I think in this case, since it is confusing enough to warrant a FAQ entry, that the entry should be change for production to include a note about AC being included. Frightened should also include extra wording

Part of the reason for this inclusion is the wording "Gives a penalty to your checks and saving throws" does not lend itself to including your AC. Your AC is not a check YOU make, it is the DC for someone elses check. With the inclusion of saving throws in the wording (which is also a check) it could be misconstrue to not include your AC as you never make checks against your AC.

The wording could be changed to the following to make it more understandable

"You take a conditional penalty equal to this value to your checks, including your AC and saving throws"

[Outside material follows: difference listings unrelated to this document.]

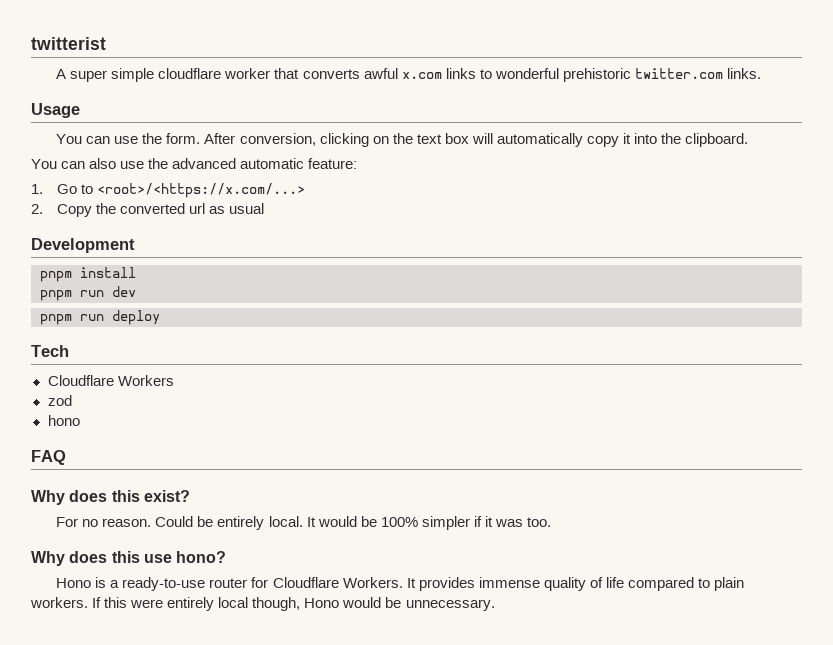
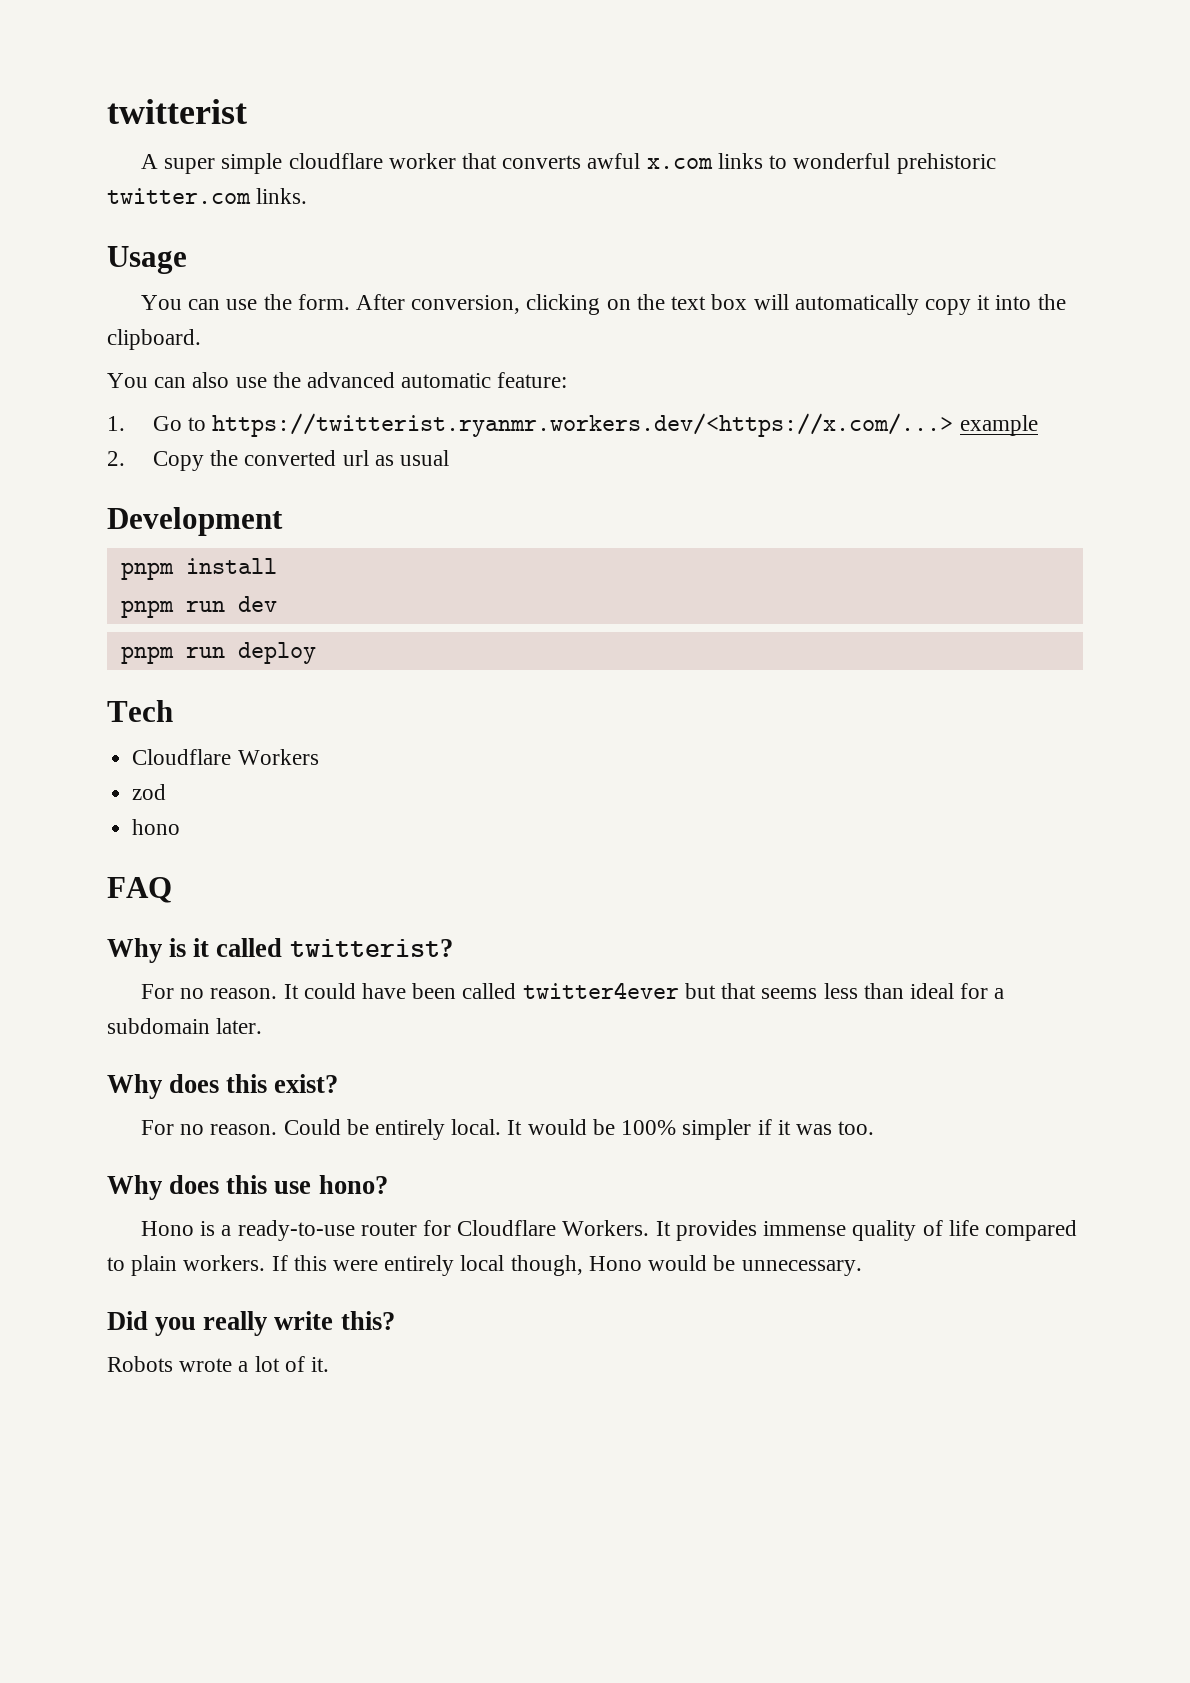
- 1. Go to <root>/<https://x.com/...>
+ 1. Go to https://twitterist.ryanmr.workers.dev/<https://x.com/...> example
+ Why is it called twitterist?
+ For no reason. It could have been called twitter4ever but that seems less than ideal for a subdomain later.
+ Did you really write this?
+ Robots wrote a lot of it.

Yep! We've added a "this includes DCs" to our files for all of the "all checks" conditions.
Either AC should be renamed Defense DCs or should include "This includes ACs and DCs". Because it'll still be missed.

Defense DC has a nice sound to it, and so much is being changed already.


Ediwir wrote:

It probably should also include a reminder about AC, as that is the most common case of misunderstanding/miscommunication/miswhatnot. If you can put that in the release print, I think the issue will disappear.

ENHenry wrote:
FAQ, definitely, please!

You keep using that word. I do not think it means what you think it means.

This doesn't belong in a separate document to be found on the website, it should be immediate.

I don't care where they write it, so long as they spell it out a bit better. I don't and still would not make that leap of logic to say that ACs and class DCs would have been affected by things that affect a person's check rolls, because they're static numbers with modifiers as opposed to check results.


PCScipio wrote:
I think that when people get into trouble, it's usually because the monsters win initiative, score a crit or two, and possibly drop a PC before the party gets to act. All it takes is a streak of hot GM dice.

I think that's the main issue or part of it. Monsters seem to swing harder in PF2. Part of that is the easier crit, part of that is the new action system for them allowing for an extra swing sooner or some reaction to be used.

A fight isn't tough. Swingier than I might like but A fight isn't hard. Doing battles back to back with the upped damage and then we see some issuses.